━━━━━ Record set

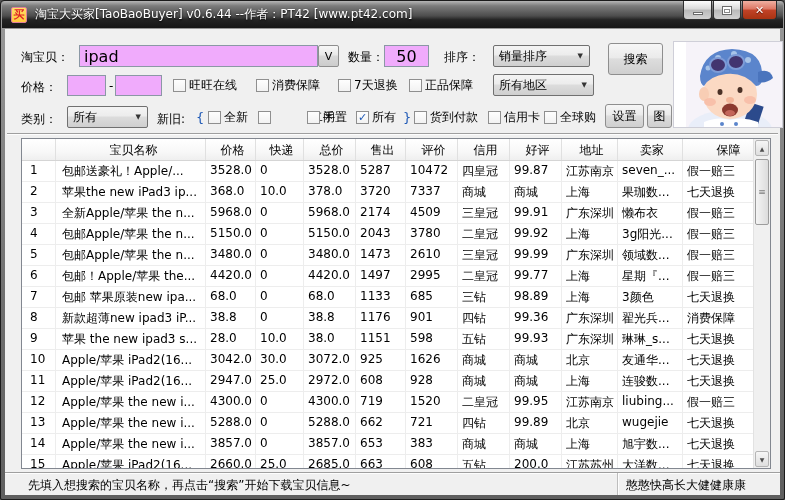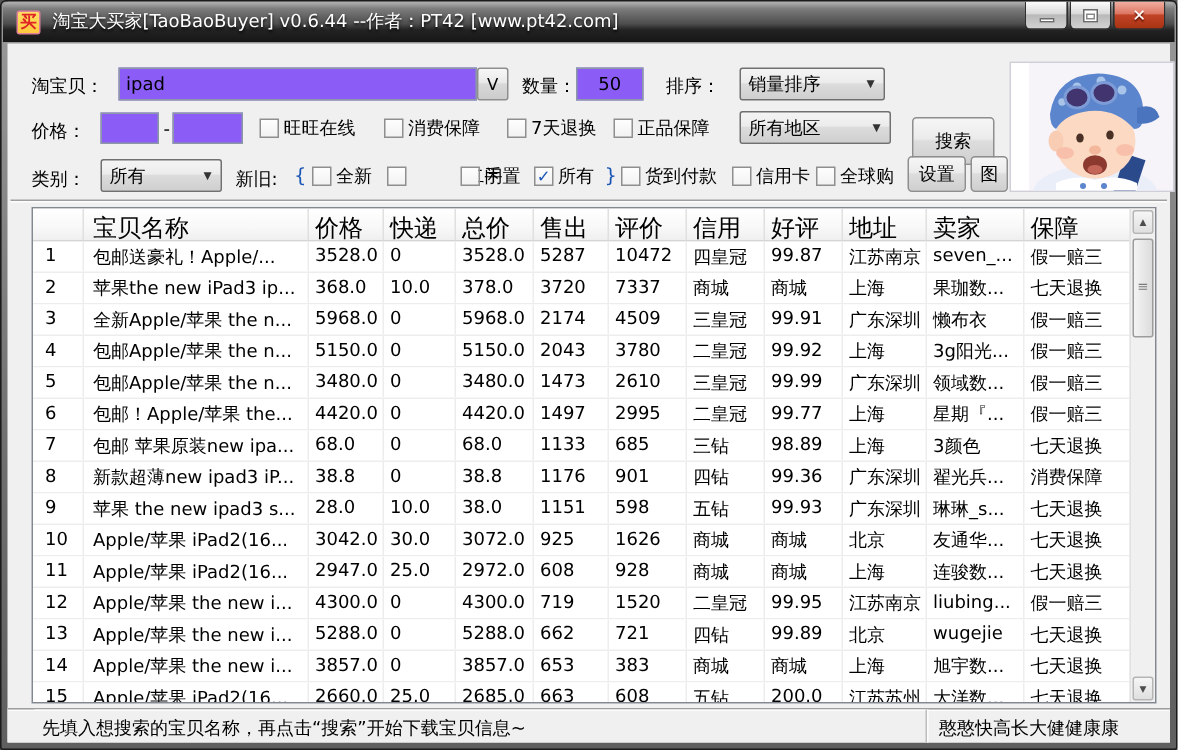--- a/index.html
+++ b/index.html
@@ -21,21 +21,21 @@
             display:flex; align-items:center; justify-content:center; margin-left:1px; cursor:default; }
   .winbtn.min { width:29px; } .winbtn.max { width:28px; }
   .winbtn.close { width:35px; background:linear-gradient(#f0b0a2,#dd7663 45%,#c14328 50%,#a93312);
                   color:#fff; font-size:11px; font-weight:bold; text-shadow:0 1px 1px #5a1000; }
   .glyph-min { width:10px; height:3px; background:#fff; border:1px solid #6b6b6b; margin-top:6px; }
   .glyph-max { width:10px; height:9px; border:1px solid #6b6b6b; background:#fff; position:relative; }
   .glyph-max::after { content:""; position:absolute; left:1px; right:1px; top:2px; bottom:1px; border:1px solid #8a8a8a; }
   
   .client { position:absolute; left:4px; top:28px; right:4px; bottom:4px; background:#f0f0f0; }
   .lbl { position:absolute; font-size:12px; color:#000; white-space:nowrap; }
-  .textbox { position:absolute; border:1px solid #8b98a5; background:#8b5cf6; font-size:12px; padding:0 4px;
+  .textbox { position:absolute; border:1px solid #8b98a5; background:#f0abfc; font-size:16px; padding:0 4px;
              font-family:inherit; outline:none; }
   .vbtn { position:absolute; border:1px solid #8e8e8e; border-radius:2px; font-size:11px;
           background:linear-gradient(#f7f7f7,#e9e9e9 45%,#d8d8d8 50%,#cccccc);
           display:flex; align-items:center; justify-content:center; cursor:default; }
   .combo { position:absolute; border:1px solid #707070; border-radius:2px; font-size:12px;
            background:linear-gradient(#f4f4f4,#ececec 45%,#dcdcdc 50%,#cfcfcf);
            display:flex; align-items:center; padding-left:5px; cursor:default; }
   .combo .arrow { margin-left:auto; font-size:7px; color:#333; padding:0 6px; }
   .btn { position:absolute; border:1px solid #8e8e8e; border-radius:3px; font-size:12px; color:#000;
          background:linear-gradient(#f6f6f6,#ebebeb 45%,#dddddd 50%,#cfcfcf);
@@ -45,21 +45,21 @@
               margin-right:3px; font-size:11px; font-weight:bold; color:#1c57b5; line-height:11px; text-align:center; }
   .brace { position:absolute; font-size:13px; color:#1c57b5; }
   .hsep { position:absolute; left:2px; right:2px; top:104px; height:2px; border-top:1px solid #9f9f9f; border-bottom:1px solid #fdfdfd; }
   
   .baby { position:absolute; left:668px; top:12px; width:110px; height:87px; border:1px solid #cfcfd8; background:#f7f4fa; }
   
   .table { position:absolute; left:16px; top:109px; width:750px; height:331px;
            border:1px solid #828790; background:#fff; overflow:hidden; }
   .thead { display:flex; height:22px; background:linear-gradient(#ffffff,#f8f8f8 60%,#efefef);
            border-bottom:1px solid #d5d5d5; }
-  .th { font-size:16px; color:#000; padding:3px 0 0 4px; border-right:1px solid #e0e0e0; overflow:hidden; white-space:nowrap; }
+  .th { font-size:12px; color:#000; padding:3px 0 0 4px; border-right:1px solid #e0e0e0; overflow:hidden; white-space:nowrap;text-align:center; }
   .tbody { position:absolute; left:0; top:22px; right:17px; bottom:0; overflow:hidden; }
   .tr { display:flex; height:21px; border-bottom:1px solid #ededed; background:#fff; }
   .td { font-size:12px; color:#000; padding:2px 0 0 4px; border-right:1px solid #ededed; overflow:hidden; white-space:nowrap; }
   .c0{width:34px; padding-left:8px;} .c1{width:150px; padding-left:6px;} .c2{width:50px;} .c3{width:48px;}
   .c4{width:52px;} .c5{width:50px;} .c6{width:52px;} .c7{width:52px;} .c8{width:52px;} .c9{width:56px;}
   .c10{width:65px;} .c11{width:70px; border-right:none;}
   .thead .c11{width:87px;}
   
   .sb { position:absolute; top:0; right:0; bottom:0; width:17px; background:#f0f0f0; border-left:1px solid #e2e2e2; }
   .sb-btn { position:absolute; left:1px; right:1px; height:16px; border:1px solid #b5b5b5; border-radius:2px;
@@ -102,21 +102,21 @@
     <div class="lbl" style="left:16px; top:20px;">淘宝贝：</div>
     <input class="textbox" style="left: 74px; top: 16px; width: 239px; height: 22px;" value="ipad">
     <div class="vbtn" style="left:313px; top:16px; width:21px; height:22px;">V</div>
     <div class="lbl" style="left:343px; top:20px;">数量：</div>
     <input class="textbox" style="left: 379px; top: 16px; width: 45px; height: 22px; text-align: center;" value="50">
     <div class="lbl" style="left:439px; top:20px;">排序：</div>
     <div class="combo" style="left:488px; top:16px; width:97px; height:22px;">
       <span>销量排序</span>
       <span class="arrow">▼</span>
     </div>
-    <button class="btn" style="left:603px; top:14px; width:55px; height:32px;margin-top:35px;">搜索</button>
+    <button class="btn" style="left:603px; top:14px; width:55px; height:32px;">搜索</button>
 
     <div class="baby">
       <svg width="108" height="85" viewBox="0 0 108 85">
         <rect x="0" y="0" width="108" height="85" fill="#f6f3f9"></rect>
         <rect x="0" y="0" width="12" height="85" fill="#ffffff"></rect>
         <ellipse cx="56" cy="88" rx="42" ry="20" fill="#e9eef9"></ellipse>
         <rect x="72" y="62" width="14" height="26" fill="#2b4a8c" transform="rotate(18 79 75)"></rect>
         <ellipse cx="56" cy="52" rx="27" ry="25" fill="#fbd9c3"></ellipse>
         <ellipse cx="30" cy="52" rx="5" ry="7" fill="#f8cdb4"></ellipse>
         <path d="M26 34 Q30 8 58 7 Q90 8 88 36 Q88 44 82 44 Q70 30 52 32 Q36 34 30 44 Q26 42 26 34 Z" fill="#5b85cc"></path>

━━━━━━━━━━

§ **Work task**
Each line from the start of the entries above through the line with "width:10px; height:9px; border:1px" should be duplicated exactly, leaving out the pictures.

§ **Written solution**
--- a/index.html
+++ b/index.html
@@ -21,21 +21,21 @@
             display:flex; align-items:center; justify-content:center; margin-left:1px; cursor:default; }
   .winbtn.min { width:29px; } .winbtn.max { width:28px; }
   .winbtn.close { width:35px; background:linear-gradient(#f0b0a2,#dd7663 45%,#c14328 50%,#a93312);
                   color:#fff; font-size:11px; font-weight:bold; text-shadow:0 1px 1px #5a1000; }
   .glyph-min { width:10px; height:3px; background:#fff; border:1px solid #6b6b6b; margin-top:6px; }
   .glyph-max { width:10px; height:9px; border:1px solid #6b6b6b; background:#fff; position:relative; }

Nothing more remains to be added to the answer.